SRA and the relationship between biosamples, experiments and runs
16 months ago
JJ • 430

Dear all,

Obviously I've read this (

What is the relationship between BioSamples, SRA Experiments, SRA Runs, and my data files?

BioSample is descriptive information about the biological source materials, or samples, used to generate experimental data in any of primary data archives. Biological and technical replicates need to be registered as separate BioSamples distinguished by the "replicate" attribute having values such as "biological replicate 1" and "biological replicate 2".

Each SRA Experiment is a unique sequencing library for a specific sample. Importantly, much of the descriptive information that is displayed in the public record of your data is captured at the level of the DRA Experiment.

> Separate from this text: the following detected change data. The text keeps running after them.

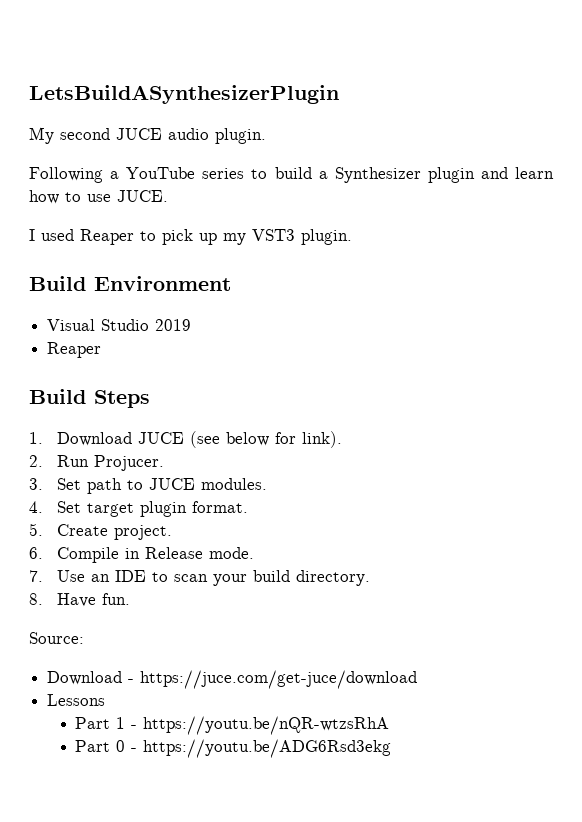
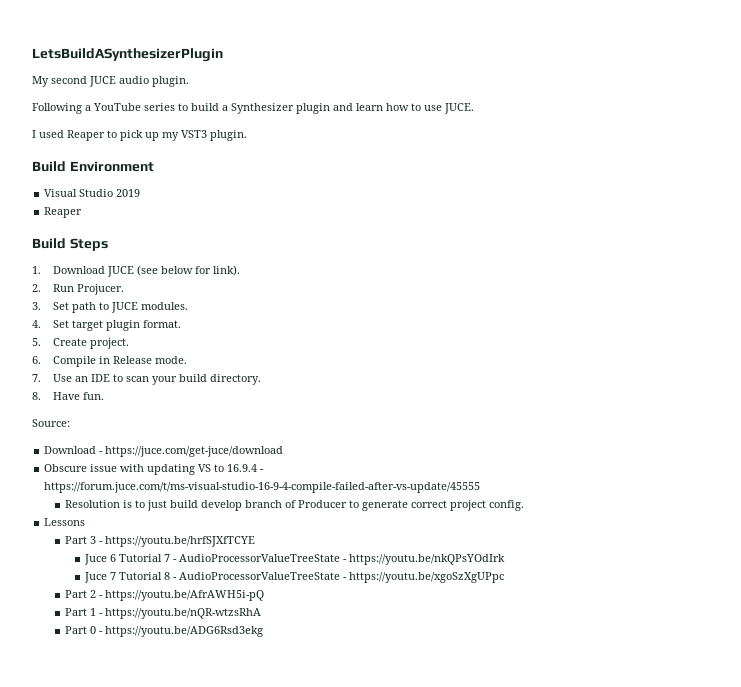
+ Obscure issue with updating VS to 16.9.4 - https://forum.juce.com/t/ms-visual-studio-16-9-4-compile-failed-after-vs-update/45555
+ Resolution is to just build develop branch of Producer to generate correct project config.
  Lessons
+ Part 3 - https://youtu.be/hrfSJXfTCYE
+ Juce 6 Tutorial 7 - AudioProcessorValueTreeState - https://youtu.be/nkQPsYOdIrk
+ Juce 7 Tutorial 8 - AudioProcessorValueTreeState - https://youtu.be/xgoSzXgUPpc
+ Part 2 - https://youtu.be/AfrAWH5i-pQ

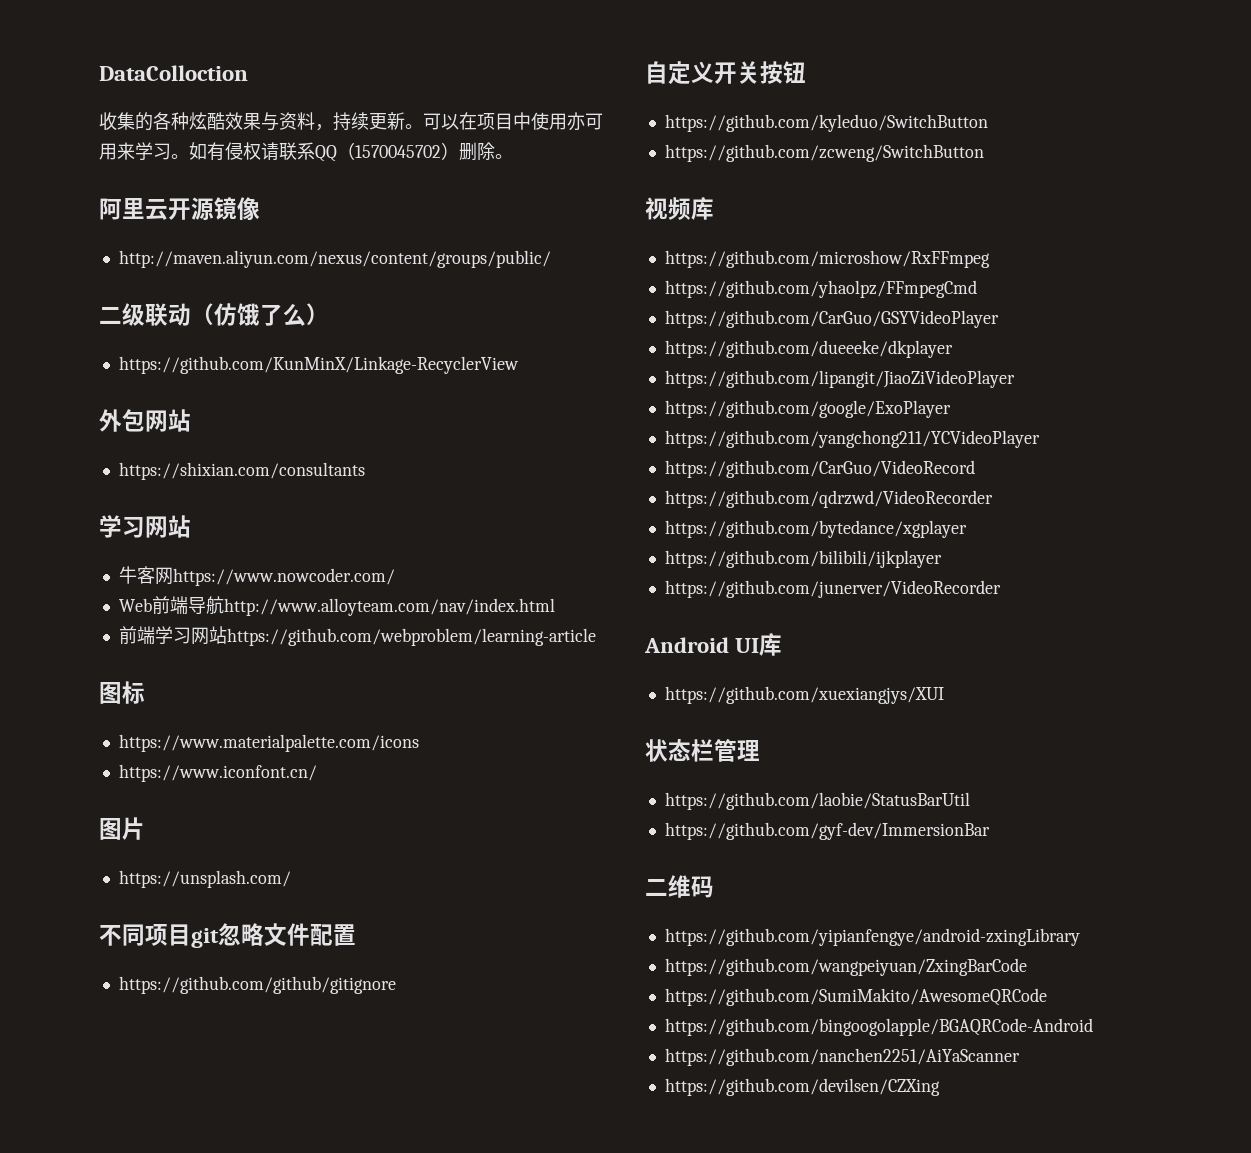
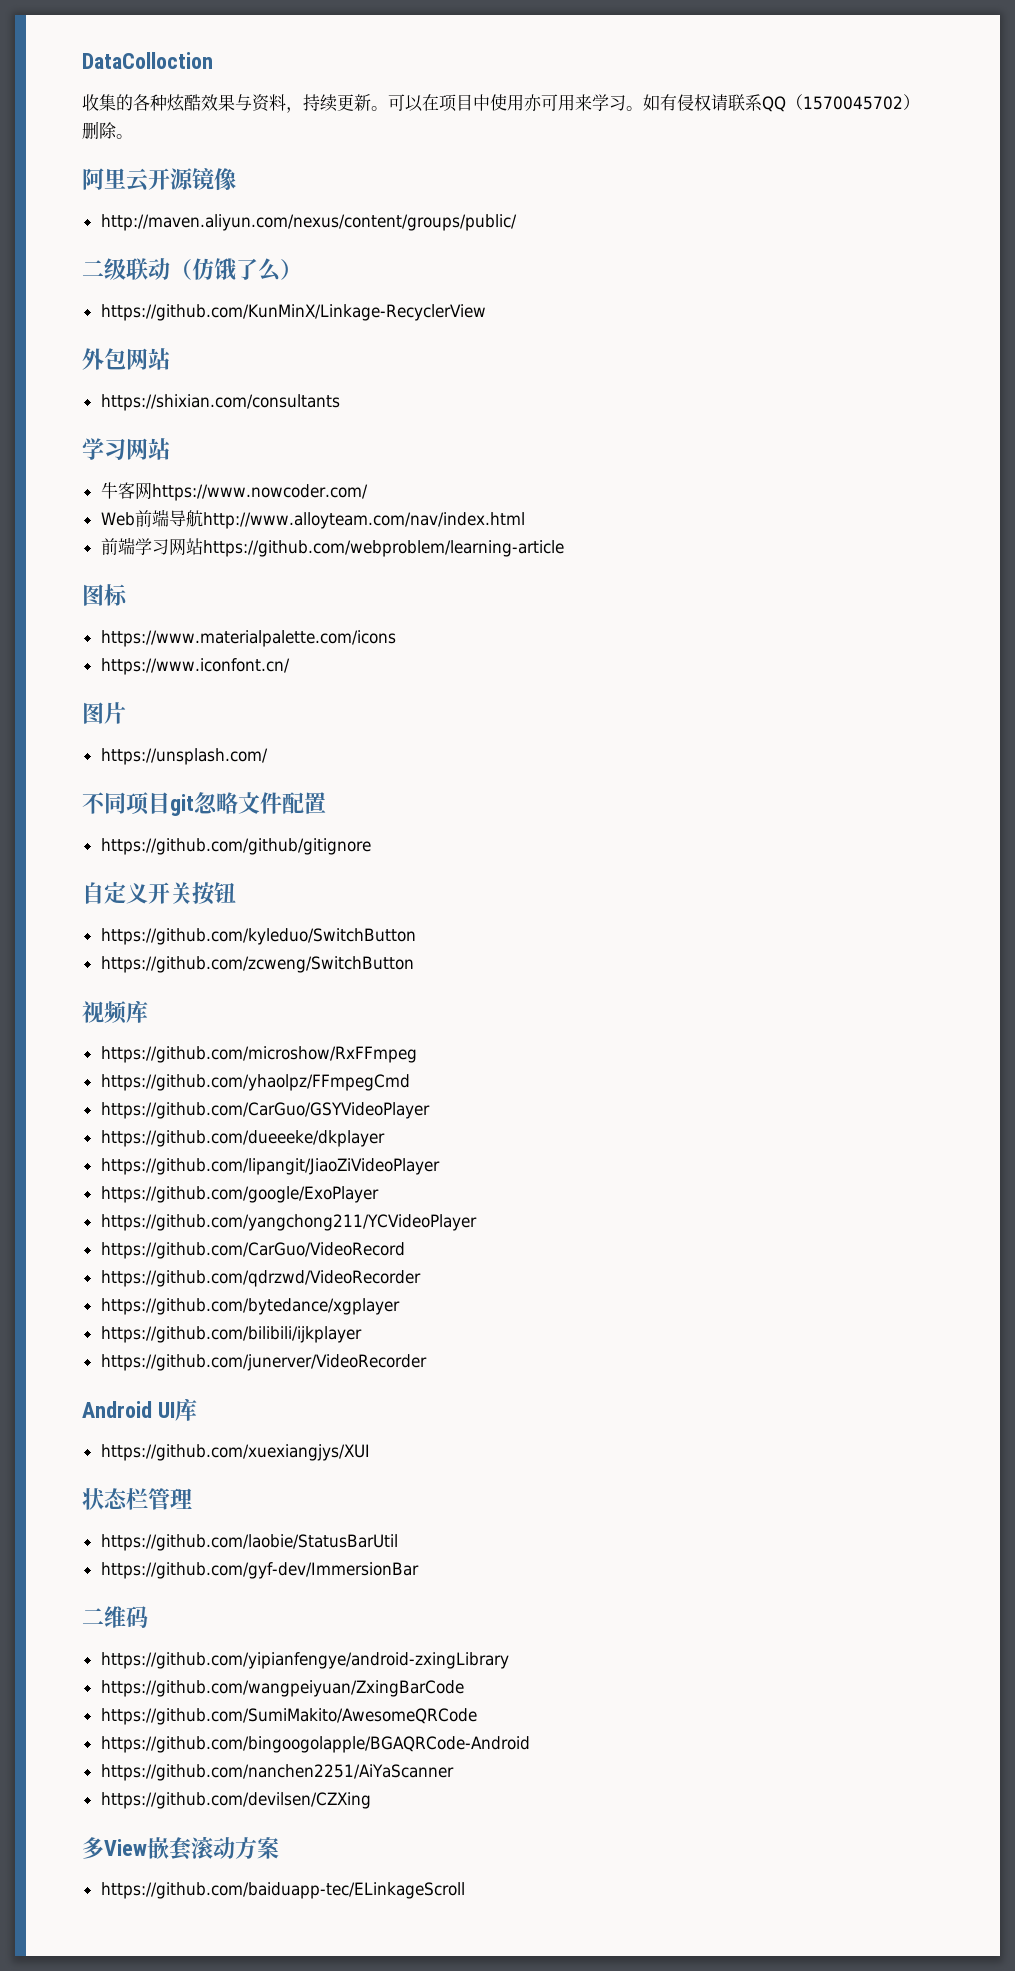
+ 多View嵌套滚动方案
+ https://github.com/baiduapp-tec/ELinkageScroll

SRA Runs are simply a manifest of data file(s) that should be linked to a given sequencing library – no information present in the Run is displayed on the public record of your project. Note that all data files listed in a Run will be merged into a single SRA archive file (and fastq file for distribution), so files from different samples should not be grouped in the same Run. Paired-end data files (forward/reverse), conversely, MUST be listed in a single run in order for the two files to be correctly processed as paired-end. Do not divide a sample for a paired-end library (for example, forward and reverse).

Still I am struggling to understand. e.g., this study:

  • It has 2 biosamples, 8 experiments and 8 runs
  • It's clear to me that the 8 runs are 8 different data files.
  • As there are 8 experiments, there must be 4 distinct sequencing libraries for each biosample - their could e.g., have different insert sizes (this is not the cases for this study though)
  • In the corresponding paper, it's stated that there are two technical replicates per sample, which I found also stated under the experiment factor [replicate]. Ok.
  • The paper also says that they have multiplexed 4 on one lane. Now I would conclude that two libs were created for each biosample and all four together have been sequenced on two lanes. Is this wrong?
  • Still, why aren't there only 2 experiments (hence 2 distinct sequencing libraries) per biosample?
  • And, I thought replicates should be different biosamples?

e.g., this study: the Illumina BodyMap Data (only the 16 Tissues mixture samples):

  • There are 3 biosamples
  • there are 16 runs, so 16 data files.
  • each is a separate experiment.
  • the experimental factor I could find is LIBRARYPREP, which has 3 different values
  • again, I don't get why each run is a separate experiment. Some I would say are the same...

What am I not getting here? Thanks!!!

sequencing • 264 views
11 months ago
JC 7.9k

In this case, the statement "Each SRA Experiment is a unique sequencing library for a specific sample." is the explanation of your questions, in ERP004697 there are 2 biological samples (liver and brain), then before sequencing, the samples were prepared using 4 indexes, that means the library preparation was done individually, generating the 8 experiments. This is done to enable multiplexing and because you can have a problem in library preparation or in sequencing. Hope that helps.

Thank you very much for your answer. However, I am still not getting it. Sorry ... I am trying to rap my head around it!

then before sequencing, the samples were prepared using 4 indexes, that means the library preparation was done individually, generating the 8 experiments.

There are 2 biosamples (liver and brain) The papers states they have done 2 replicates each (not 4 - this would indicate 8 lib preps - this is also reflected in the metadata). They have sequenced two lanes. And the 8 runs have 4 different indexes. And the runs belonging to the same replicate entity have the same index. I would have interpreted this as 4 lib prep (each with a different index) spread on 2 lanes. Hence this would add up to 4 experiments. Can you explain to me again why you came up with 8 experiments? Thanks!

Which one is the paper? link?

From SRA looks like they have 2 samples (liver and brain), each one with 4 experiments, but it's unclear to me if the replicates are biological (which I don't see) or technical.

Hi, thank you for taking another look! they are technical according to the paper. Thanks!!!